すなわち、この問題は 「中銀の独立性」という金融秩序の論理 と、 「成長を取り戻したい国家」という政治・経済の論理 の衝突である。

脱EUは不可能、現状維持でも未来はない。だからメローニ政権は、EU秩序の限界を突く危うい綱渡りを選んだ。

──「イタリアの金は誰のものか?」 という一見単純な問いに、EU統合の矛盾が凝縮されているのである。

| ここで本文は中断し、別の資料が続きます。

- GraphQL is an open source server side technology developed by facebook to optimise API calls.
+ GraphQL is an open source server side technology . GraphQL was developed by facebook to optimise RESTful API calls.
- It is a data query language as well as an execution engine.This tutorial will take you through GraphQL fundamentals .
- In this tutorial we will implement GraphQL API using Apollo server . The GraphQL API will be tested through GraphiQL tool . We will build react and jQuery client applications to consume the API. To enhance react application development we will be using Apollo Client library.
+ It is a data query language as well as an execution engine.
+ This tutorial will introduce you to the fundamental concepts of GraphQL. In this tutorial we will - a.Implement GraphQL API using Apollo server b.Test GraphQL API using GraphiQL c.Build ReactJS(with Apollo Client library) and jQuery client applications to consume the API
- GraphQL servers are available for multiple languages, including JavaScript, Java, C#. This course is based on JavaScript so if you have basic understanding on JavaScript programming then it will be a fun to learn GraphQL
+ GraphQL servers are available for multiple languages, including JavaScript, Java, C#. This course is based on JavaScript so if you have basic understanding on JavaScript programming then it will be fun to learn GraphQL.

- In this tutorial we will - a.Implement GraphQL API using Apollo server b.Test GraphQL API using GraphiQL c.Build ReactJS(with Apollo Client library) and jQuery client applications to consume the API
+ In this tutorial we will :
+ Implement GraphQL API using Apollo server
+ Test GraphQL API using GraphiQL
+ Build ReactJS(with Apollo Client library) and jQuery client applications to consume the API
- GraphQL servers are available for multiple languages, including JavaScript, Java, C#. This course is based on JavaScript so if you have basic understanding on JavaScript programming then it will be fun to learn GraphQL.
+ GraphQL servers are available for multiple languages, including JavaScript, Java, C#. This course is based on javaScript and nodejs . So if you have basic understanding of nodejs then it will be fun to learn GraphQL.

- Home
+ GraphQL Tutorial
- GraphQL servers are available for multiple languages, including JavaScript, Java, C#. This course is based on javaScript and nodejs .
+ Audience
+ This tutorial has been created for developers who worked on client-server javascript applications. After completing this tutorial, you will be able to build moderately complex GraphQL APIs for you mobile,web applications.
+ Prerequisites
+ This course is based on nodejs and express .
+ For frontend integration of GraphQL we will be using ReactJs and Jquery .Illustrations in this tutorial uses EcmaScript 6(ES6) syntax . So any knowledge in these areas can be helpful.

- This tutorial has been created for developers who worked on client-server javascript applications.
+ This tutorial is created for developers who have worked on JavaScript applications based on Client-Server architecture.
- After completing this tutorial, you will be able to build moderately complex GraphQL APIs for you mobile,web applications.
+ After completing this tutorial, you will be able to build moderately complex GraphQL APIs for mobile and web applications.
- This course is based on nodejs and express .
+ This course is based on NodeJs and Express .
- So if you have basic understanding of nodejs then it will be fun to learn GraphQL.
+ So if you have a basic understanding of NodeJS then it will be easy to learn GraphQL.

戦闘機開発のパートナーである日本にとって、イタリア経済の復活はむしろ追い風だ。だからこそ、注意深く今後の動向を見守りたい。

コメント

  1. 砂漠の男 より:

    産経新聞によると、メローニ首相が来年1月半ば頃の訪日で日程調整中だそう。
    彼女はジャパニメ・ファンで、来日したら高市総理と女子会するらしいですね?知らんけど

    12/03付けでイタリアの政治世論調査が公開されていたので目を通してみたところ、
    メローニ首相の支持率42%、メローニ政権の支持率40%、与党「イタリア同胞」の支持率28%、
    イタリア国民の69%はイタリア経済の状況に否定的で、31%が肯定的。70%は政策が間違って
    いると考えており、正しいと考えているのは30%だけ、などなど。
    https://www.ipsos.com/it-it/sondaggi-politici-oggi

    イタリアは国内に「南北問題」を抱えていて、”地域ごと”に政情が異なり、難しい国です。
    加えて、EU内にも政策には国別に温度差があり、”ブリュッセルの連中”には反感が根強い。
    いつもこんな調子なので、ストレス溜まるでしょうね。

    • 木霊 木霊 より:

      日本で女子会ですか。
      それは良いですね。

      メローニ政権が本当にやりたい改革は、今の状況だと難しいのでその経済評価も仕方がないでしょう。
      客観的に見ると頑張っているように見えるんですけどね。

  2. 軍事オタクより より:

    イタリアは元々分裂してた国柄なのでそうかもしれませんね
    イタリアはローマ時代が一番良かったかもしれませんね
    現在では経済も何かピンと来ないし
    観光が頼りなのかもしれませんね

    • 木霊 木霊 より:

      南部と北部で経済的な最適解も随分と違いますから、地域に会わせた政策をやるのもなかなか難しい。
      南部は貧しく農業や観光業が中心の経済です。
      北部は工業やファッションの中心地で経済的にも比較的裕福。
      方向性が違うので、画一的な政策を打てるわけでもない。舵取りは難しそうですよ。

  3. 七面鳥 より:

    こんにちは。

    イタ公は、G-CAPにジャガイモ呼び込むとか言いだしよりましたので。
    そんなに金回り苦しいのか、って思ってました。

    イタリア自体はEU内ではわりかし好き(≒許せる)方なのですが、G-CAPにドイツは絶対に阻止で。
    ※「今度はイタリア抜きで」ではなく「今度はドイツ抜きで」が政界だと思ってるので。

    • 木霊 木霊 より:

      こんにちは。

      ドイツはねぇ……。
      話が拗れる原因になるので、ドイツとかフランスとか口を出させてはいけないところは隔離でお願いしたいですね。